Sociologie Românească (Dec 2000)
Grupuri marginale în zone centrale: gentrificare, drepturi de proprietate și acumulare primitivă post-socialistă în București
Abstract
In this study I argue that gentrification in Eastern Europe involves the state as much as it does involve the market. Gentrification functions as a process of primitive accumulation, whereby capital is mobilized easily, following the state allocation of valuable properties at prices well below the market. Based on a census, interviews and archival research I describe the transformations of a centrally located area from Bucharest. The findings indicate that gentrification takes place in small pockets, rather than as something uniform across the area. Real estate agents, former owners who regained state confiscated housing, politically powerful residents and families who take quasi-kinship roles toward their elderly neighbors function as gentrifiers. Six strategies of appropriating the market value through the relocation of financially disadvantaged residents are described. The conclusions that follow from this study insist on the role of the state as the key mechanism for gentrification.

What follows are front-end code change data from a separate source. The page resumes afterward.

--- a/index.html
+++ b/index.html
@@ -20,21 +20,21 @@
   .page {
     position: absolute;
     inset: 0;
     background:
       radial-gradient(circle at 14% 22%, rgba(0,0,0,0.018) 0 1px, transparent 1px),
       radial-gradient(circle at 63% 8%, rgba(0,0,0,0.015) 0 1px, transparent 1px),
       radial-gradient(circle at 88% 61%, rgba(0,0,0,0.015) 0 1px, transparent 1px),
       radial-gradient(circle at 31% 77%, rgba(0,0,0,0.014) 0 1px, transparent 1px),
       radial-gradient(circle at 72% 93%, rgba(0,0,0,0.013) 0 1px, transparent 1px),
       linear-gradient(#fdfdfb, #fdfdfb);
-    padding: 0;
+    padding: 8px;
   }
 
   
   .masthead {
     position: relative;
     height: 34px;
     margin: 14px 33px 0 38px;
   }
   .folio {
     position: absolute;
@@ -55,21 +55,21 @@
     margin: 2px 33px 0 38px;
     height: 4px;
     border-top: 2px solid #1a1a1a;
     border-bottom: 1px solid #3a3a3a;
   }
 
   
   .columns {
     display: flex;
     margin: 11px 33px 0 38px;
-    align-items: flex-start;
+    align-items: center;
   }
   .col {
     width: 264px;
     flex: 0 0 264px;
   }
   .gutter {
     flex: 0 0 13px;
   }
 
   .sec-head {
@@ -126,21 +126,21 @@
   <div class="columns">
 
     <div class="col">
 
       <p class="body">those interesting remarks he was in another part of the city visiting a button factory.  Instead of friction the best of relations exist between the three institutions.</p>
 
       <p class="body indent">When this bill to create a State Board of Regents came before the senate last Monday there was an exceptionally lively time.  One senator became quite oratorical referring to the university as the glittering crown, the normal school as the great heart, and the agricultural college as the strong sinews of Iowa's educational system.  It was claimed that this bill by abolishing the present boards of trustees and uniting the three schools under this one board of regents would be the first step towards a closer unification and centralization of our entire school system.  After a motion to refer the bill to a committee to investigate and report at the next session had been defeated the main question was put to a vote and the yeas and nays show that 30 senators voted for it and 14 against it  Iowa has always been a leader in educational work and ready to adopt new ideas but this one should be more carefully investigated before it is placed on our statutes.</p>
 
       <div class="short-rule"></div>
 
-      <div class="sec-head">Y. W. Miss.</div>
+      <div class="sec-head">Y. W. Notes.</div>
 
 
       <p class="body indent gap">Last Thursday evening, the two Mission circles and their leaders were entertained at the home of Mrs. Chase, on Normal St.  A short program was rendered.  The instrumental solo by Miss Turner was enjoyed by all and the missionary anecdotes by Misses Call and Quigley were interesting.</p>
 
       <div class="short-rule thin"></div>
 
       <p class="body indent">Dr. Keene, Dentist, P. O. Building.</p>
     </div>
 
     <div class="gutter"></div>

It is argued that rent and utilities subsidies will not stop the process; rather the state should try to eliminate the vertical networks that appropriate the market value of privatized housing by assuming and controlling this process itself. It is also argued that in the case of the former owners, the state should try to involved them as partners in the rehabilitation of restituted housing, a process that is likely to slow down gentrification. Two other domains where the state should intervene is the protection of property rights of elders, often exposed to onerous contracts that leave them homeless and the protection of Roma population against potential discrimination by their neighbors.